GIVEN INFORMATION:
>>>
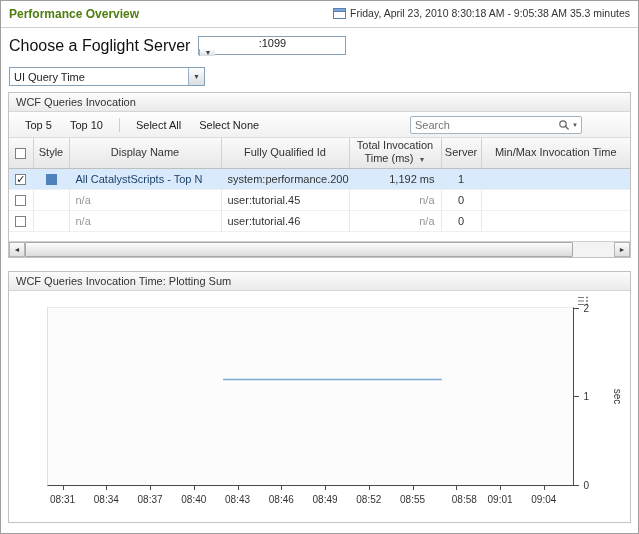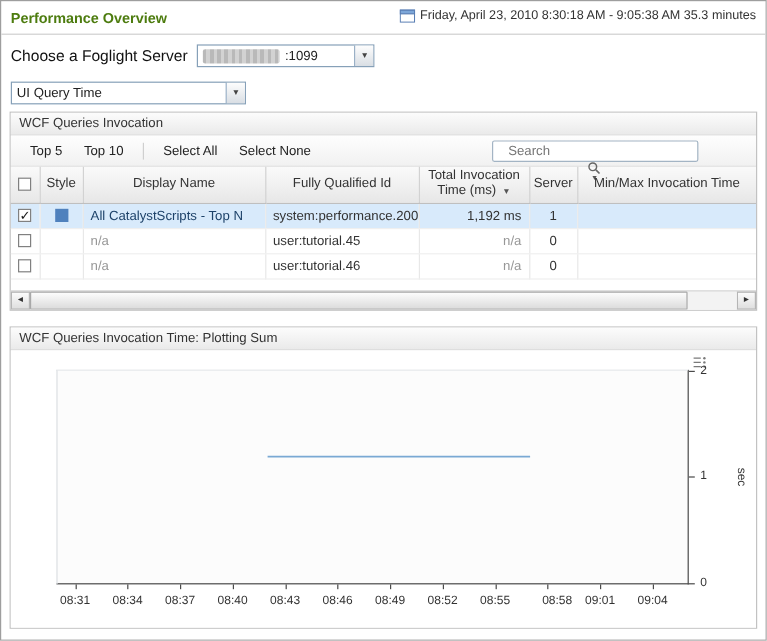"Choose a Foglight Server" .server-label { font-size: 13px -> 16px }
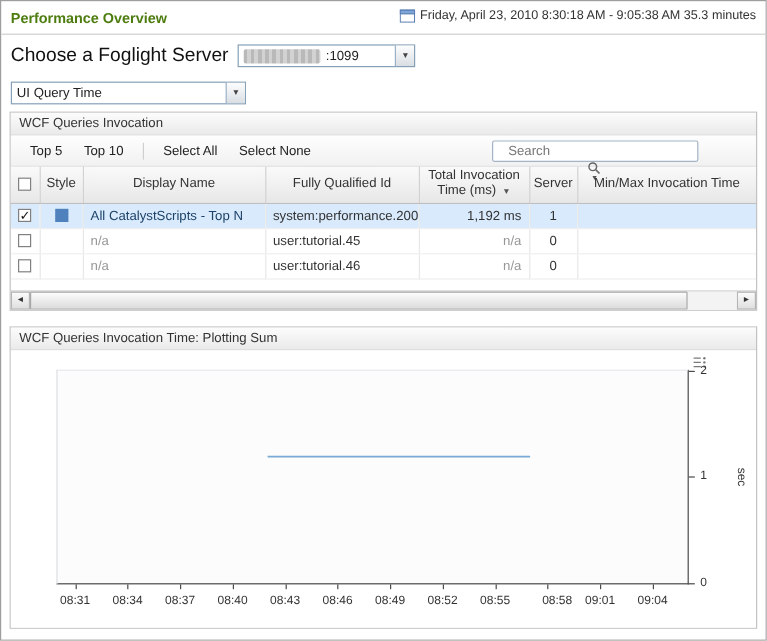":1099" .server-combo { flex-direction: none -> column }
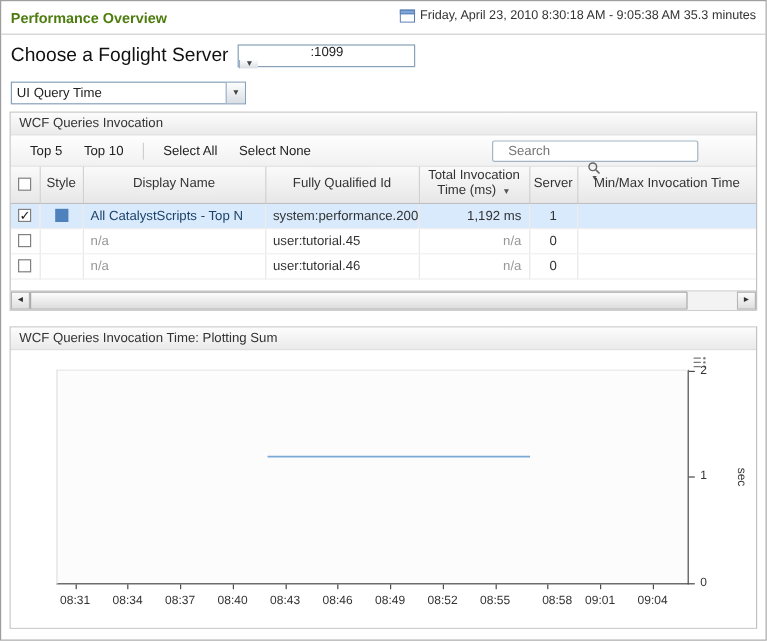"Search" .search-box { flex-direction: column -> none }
<<<
>>>
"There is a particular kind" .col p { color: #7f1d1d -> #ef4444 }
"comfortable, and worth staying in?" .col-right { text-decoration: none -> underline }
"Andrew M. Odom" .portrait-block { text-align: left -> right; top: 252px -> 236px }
<<<
>>>
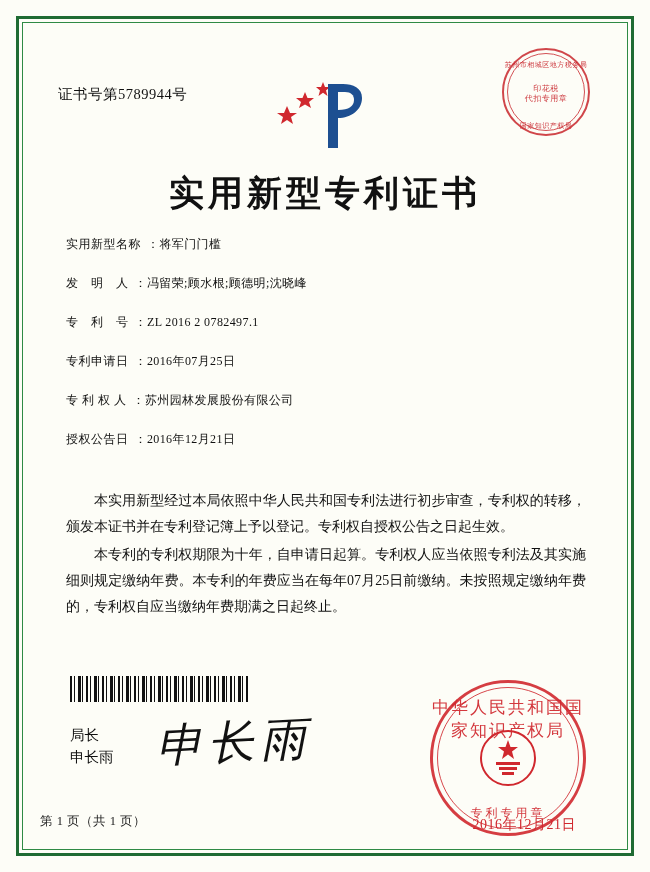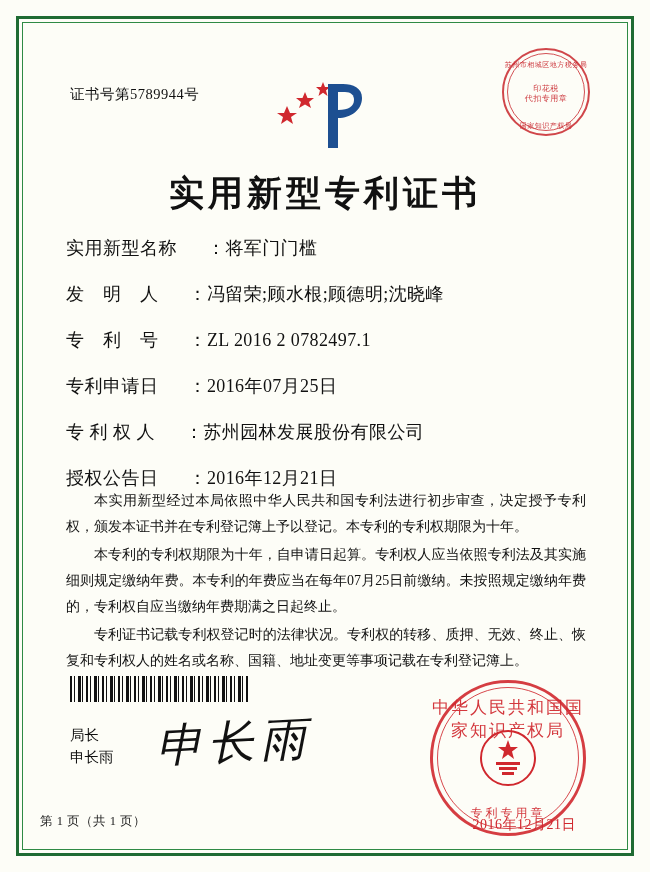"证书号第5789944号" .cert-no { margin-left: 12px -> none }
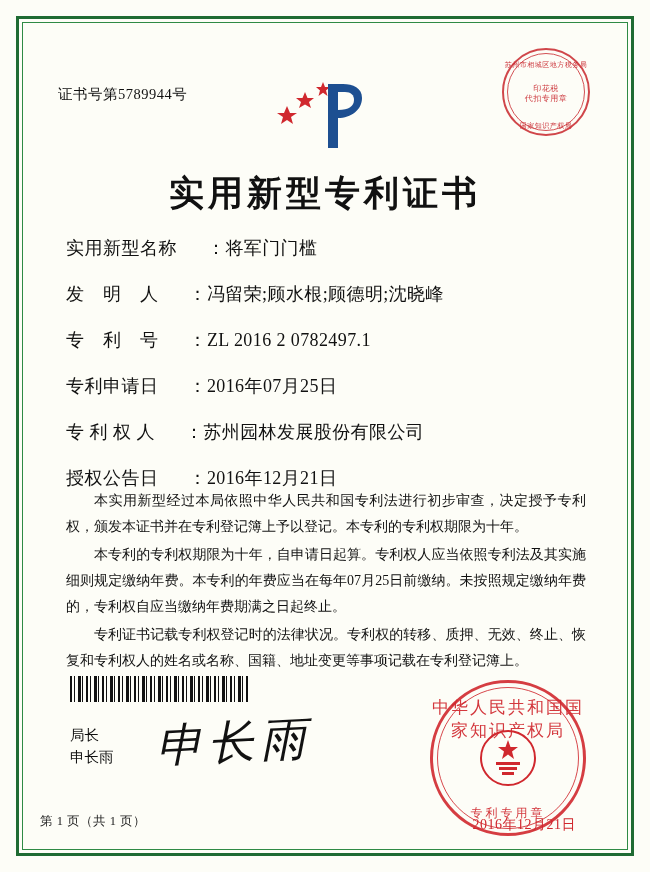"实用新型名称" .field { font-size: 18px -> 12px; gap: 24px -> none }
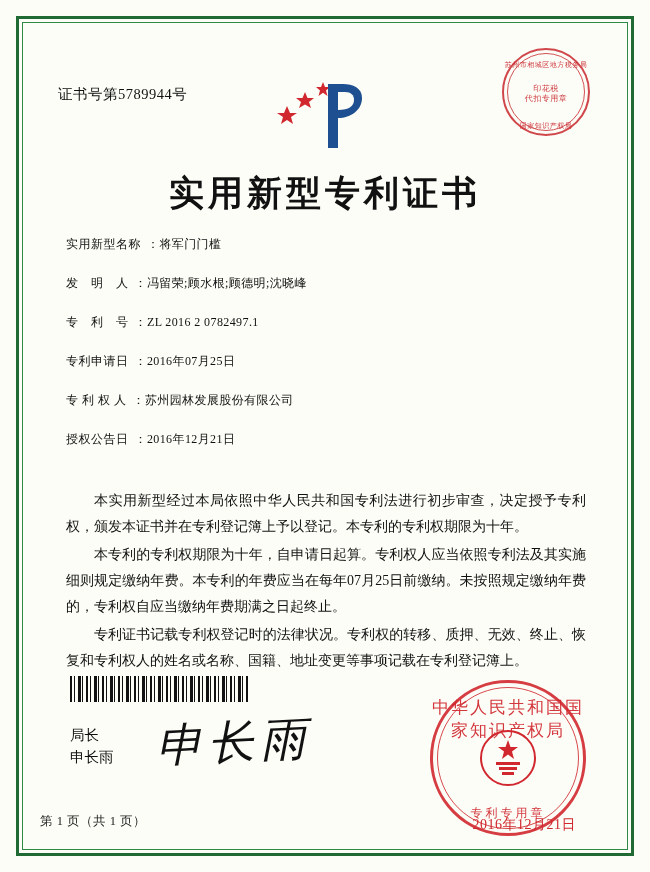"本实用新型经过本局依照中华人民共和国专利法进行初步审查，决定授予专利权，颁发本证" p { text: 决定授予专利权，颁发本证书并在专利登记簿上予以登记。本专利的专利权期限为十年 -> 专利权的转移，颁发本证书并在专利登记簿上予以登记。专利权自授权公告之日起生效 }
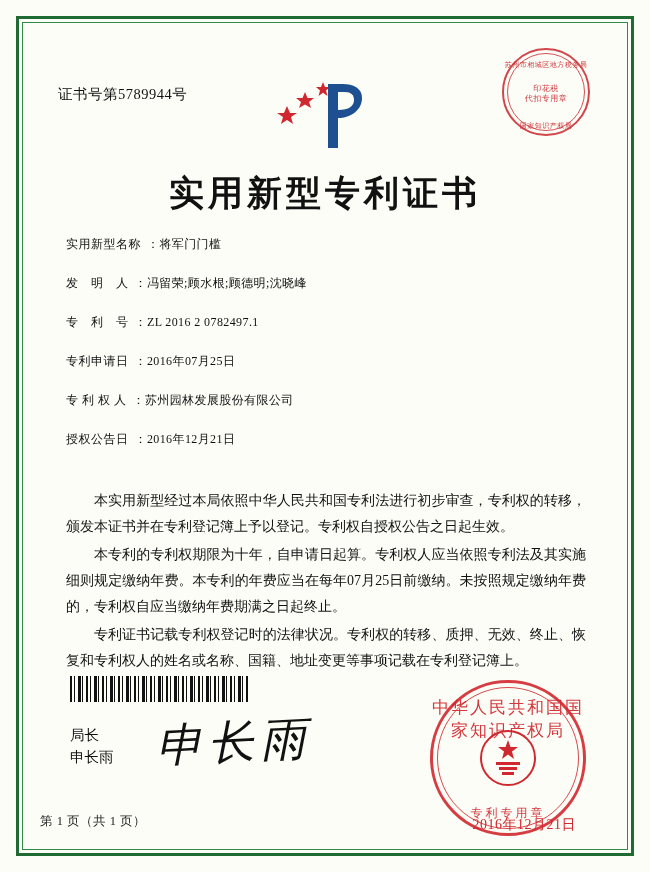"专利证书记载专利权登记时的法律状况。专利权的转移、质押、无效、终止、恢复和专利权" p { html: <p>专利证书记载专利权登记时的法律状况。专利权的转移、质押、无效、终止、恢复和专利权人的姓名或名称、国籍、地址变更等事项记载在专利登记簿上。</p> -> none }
<<<
WORK ORDER: Everything above from the line that has "flex-direction: none ->" down to the line that has "flex-direction: column ->" should be output exactly, with both of those lines included. Leave the pictures behind.

TASK ANSWER:
":1099" .server-combo { flex-direction: none -> column }
"Search" .search-box { flex-direction: column -> none }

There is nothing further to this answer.